De nada sirvió que estuviese cuidando de mi dedo hinchado porque cuando estuve a punto de llegar a la última estación, mi celular sonó. Sosteniéndome con la mano izquierda de las agarraderas y haciendo un esfuerzo sobrehumano para sacar mi teléfono del bolsillo sin tocar accidentalmente un culo ajeno, logré deslizar la pantalla con el pulgar malo. No sé qué dolió más: la punzada en mi dedo o escuchar lo que Diana tenía que decirme.

“Hola, llamo para avisarte que estaré fuera unos días. Mi madre está muy enferma. En estos momentos estoy en camino a León. Te encargo que le des de comer a Robin.”

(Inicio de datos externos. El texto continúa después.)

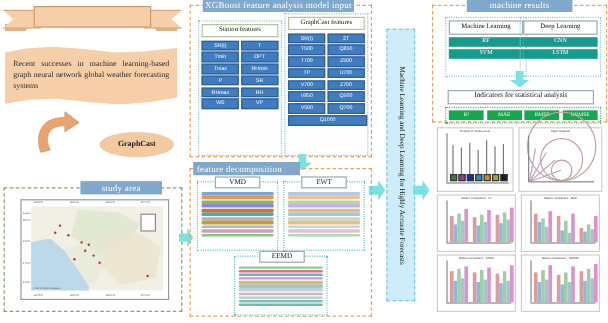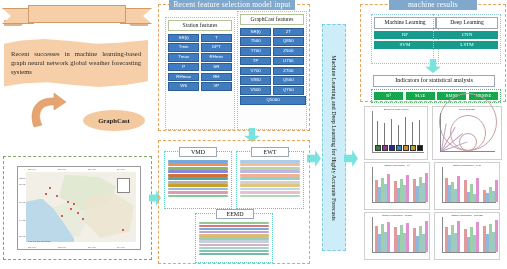--- a/index.html
+++ b/index.html
@@ -221,7 +221,7 @@
   <div class="barrow right" style="left:149px;top:190px;width:12px;height:16px;"></div>
 
   <div class="abs xgb-wrap dash-orange">
-    <div class="abs xgb-ttl ttl-band">Recent feature selection model input</div>
+    <div class="abs xgb-ttl ttl-band">XGBoost feature analysis model input</div>
 
     <div class="feat-card dot-blue" style="left:6px;top:12px;width:64px;height:107px;padding:2px;">
       <div class="col-hdr">Station features</div>

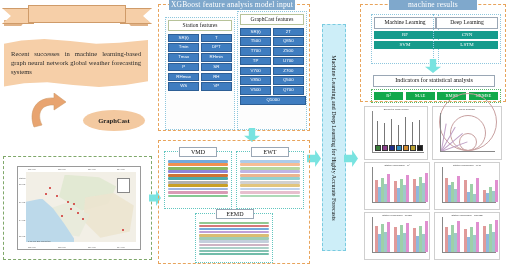--- a/index.html
+++ b/index.html
@@ -274,6 +274,7 @@
   <div class="barrow down" style="left:244px;top:128px;width:16px;height:14px;"></div>
 
   <div class="abs fd-wrap dash-orange">
+    <div class="abs fd-ttl ttl-band">feature decomposition</div>
 
     <div class="sigbox dot-teal" style="left:5px;top:10px;width:66px;height:56px;">
       <div class="panel-hdr" style="position:absolute;left:14px;top:-5px;width:36px;">VMD</div>

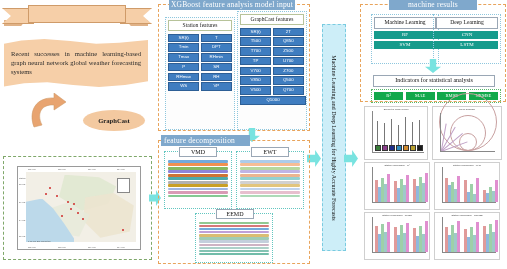--- a/index.html
+++ b/index.html
@@ -183,6 +183,7 @@
   <div class="abs gcast">GraphCast</div>
 
   <div class="abs study-wrap dash-green">
+    <div class="abs study-ttl ttl-band">study area</div>
     <div class="abs mapbox">
       <div class="mapinner">
         <div class="land-g1"></div>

“Espera, corazón. Me hubieras avisado para ir contigo. Prométeme que vas a estar bien.”

“Si, adiós.”

“Te amo…”

Ya debí de haberme acostumbrado a este tipo de escenas. Sin embargo, nunca hace daño preguntar cómo es que las cosas llegaron hasta este punto. Conoces a alguien, te enamoras, mantienes una relación más o menos estable y, en menos de nueve meses, ella te empieza a tratar como a un desconocido. Es cierto que esta frialdad en nuestras pláticas tiene por lo menos un mes de antigüedad, pero hubo un tiempo en el que había un genuino interés mutuo por la compañía del otro. Al menos, yo todavía sufría cuando estaba lejos de ella.

-

Cuando pienso en el reciente distanciamiento con Diana, no puedo evitar recordar aquellas amistades perdidas en mis años de universidad. Con apenas veinte años encima, solía confundir cualquier indicio de amabilidad femenina con acciones de coqueteo sutil. Una de las consecuencias de mi ingenuidad frente a las mujeres fue mi primera golpiza. Aprendí que no era una buena idea escribirle un poema de amor a la novia del único amigo que tenía que sabía artes marciales. Un diente roto y tres puntadas en la ceja me ayudaron a darme cuenta de que era mejor deshacerme de las otras cartas que guardaba celosamente para mis otros “amores espontáneos”. ¿Qué puedo decir? Quise tener aunque sea un poco de lo que sus novios disfrutaban a diario.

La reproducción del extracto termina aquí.